Секреты обманчивых чудес. Беседы о литературе - Меир Шалев
Шрифт:
Интервал:
Закладка:
Кровосмесительство вызывает у Клеменса не только отвращение, но и крайнюю осторожность. Человеческие страдания заставляют его почувствовать, насколько он ограничен и неопытен. Но, как и во многих других книгах, полная правда открывается в маленькой, как будто бы несущественной сцене. На этот раз это сцена выпивки:
Они скрепили свой договор, прихлебнув пряного пива, отличного напитка, приправленного гвоздикой, которого я никогда не отведывал, но который с удовольствием пропускаю через их глотки.

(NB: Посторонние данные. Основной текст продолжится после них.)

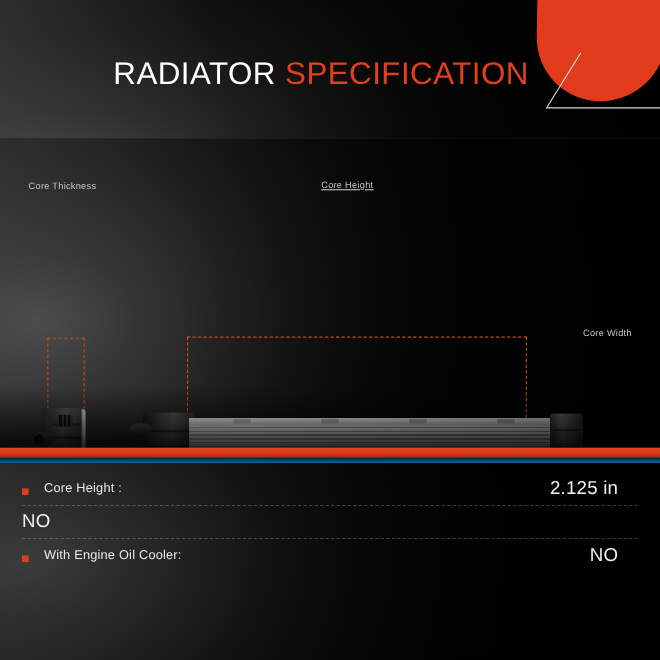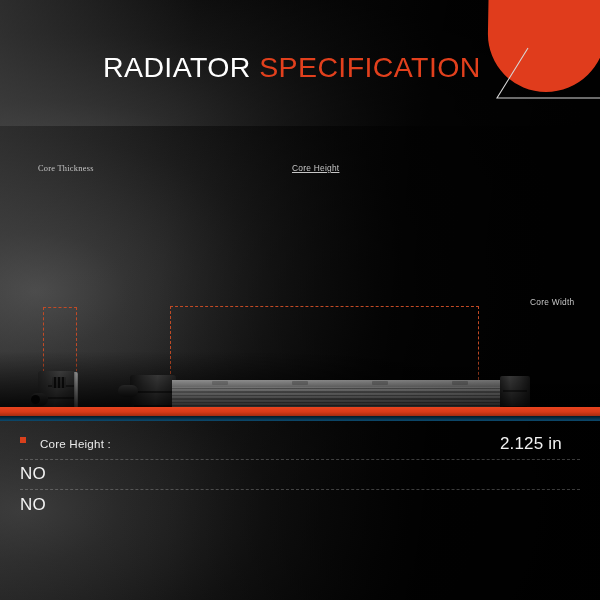--- a/index.html
+++ b/index.html
@@ -9,7 +9,7 @@
     font-family:"Liberation Sans", sans-serif;
     -webkit-font-smoothing:antialiased;
   }
-  .page{position:relative;width:600px;height:600px;overflow:hidden;background:#0c4a6e;}
+  .page{position:relative;width:600px;height:600px;overflow:hidden;background:#0369a1;}
 
   
   .header{

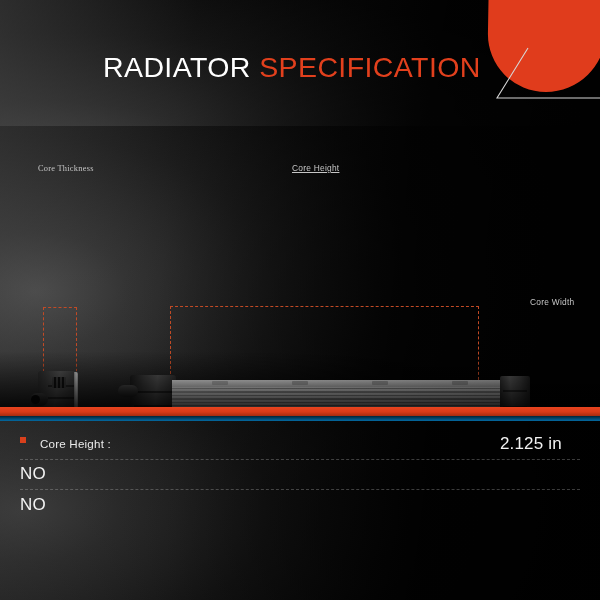--- a/index.html
+++ b/index.html
@@ -56,7 +56,7 @@
   .dim-label{
     position:absolute;color:#c6c6c6;font-size:8.4px;letter-spacing:.25px;white-space:nowrap;
   }
-  .lbl-thick{left:38px;top:164px;font-family:Liberation Serif, serif;}
+  .lbl-thick{left:26px;top:164px;}
   .lbl-height{left:292px;top:163px;text-decoration:underline;}
   .lbl-width{left:530px;top:297px;}
 

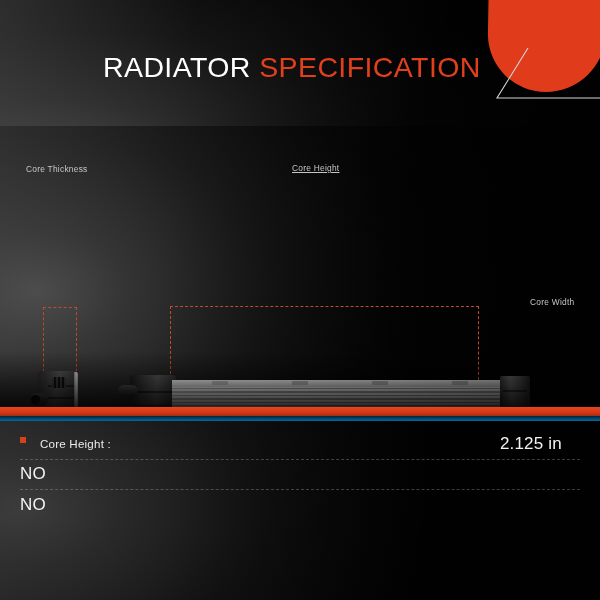--- a/index.html
+++ b/index.html
@@ -154,7 +154,7 @@
     border-bottom:1px dashed rgba(200,200,200,.30);
   }
   .spec-row:last-child{border-bottom:none;}
-  .spec-left{display:flex;align-items:flex-start;}
+  .spec-left{display:flex;align-items:flex-end;}
   .bullet{
     width:6px;height:6px;background:#d9401c;display:inline-block;margin-right:14px;flex:0 0 auto;
   }

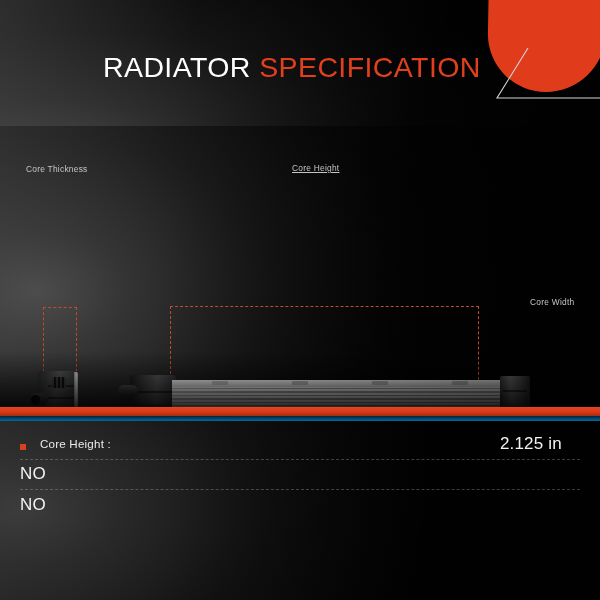--- a/index.html
+++ b/index.html
@@ -260,6 +260,10 @@
           <span class="spec-value">NO</span>
         </div>
         <div class="spec-row">
+          <div class="spec-left">
+            <span class="bullet"></span>
+            <span class="spec-label">With Engine Oil Cooler:</span>
+          </div>
           <span class="spec-value">NO</span>
         </div>
       </div>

Как и телесная любовь и рыцарские поединки, пряное пиво тоже не знакомо Клеменсу. Но, в отличие от них, алкоголь ему не запрещен и поэтому не вызывает у него той настороженности, которую вызывали сексуальные и ратные сцены. На одно мгновение он снимает с себя монашескую рясу наслаждается напитком, как будто сам пьет его, и позволяет себе откровенность, маленький и радостный кризис веры: «Повествование весьма часто лишь заменяет нам наслаждения, в коих мы по собственной воле или по воле неба себе отказываем». Если такие чувства вызывает у него литературное пиво, представьте себе, что происходит в его душе под влиянием любви и страсти, которые он так боится описывать.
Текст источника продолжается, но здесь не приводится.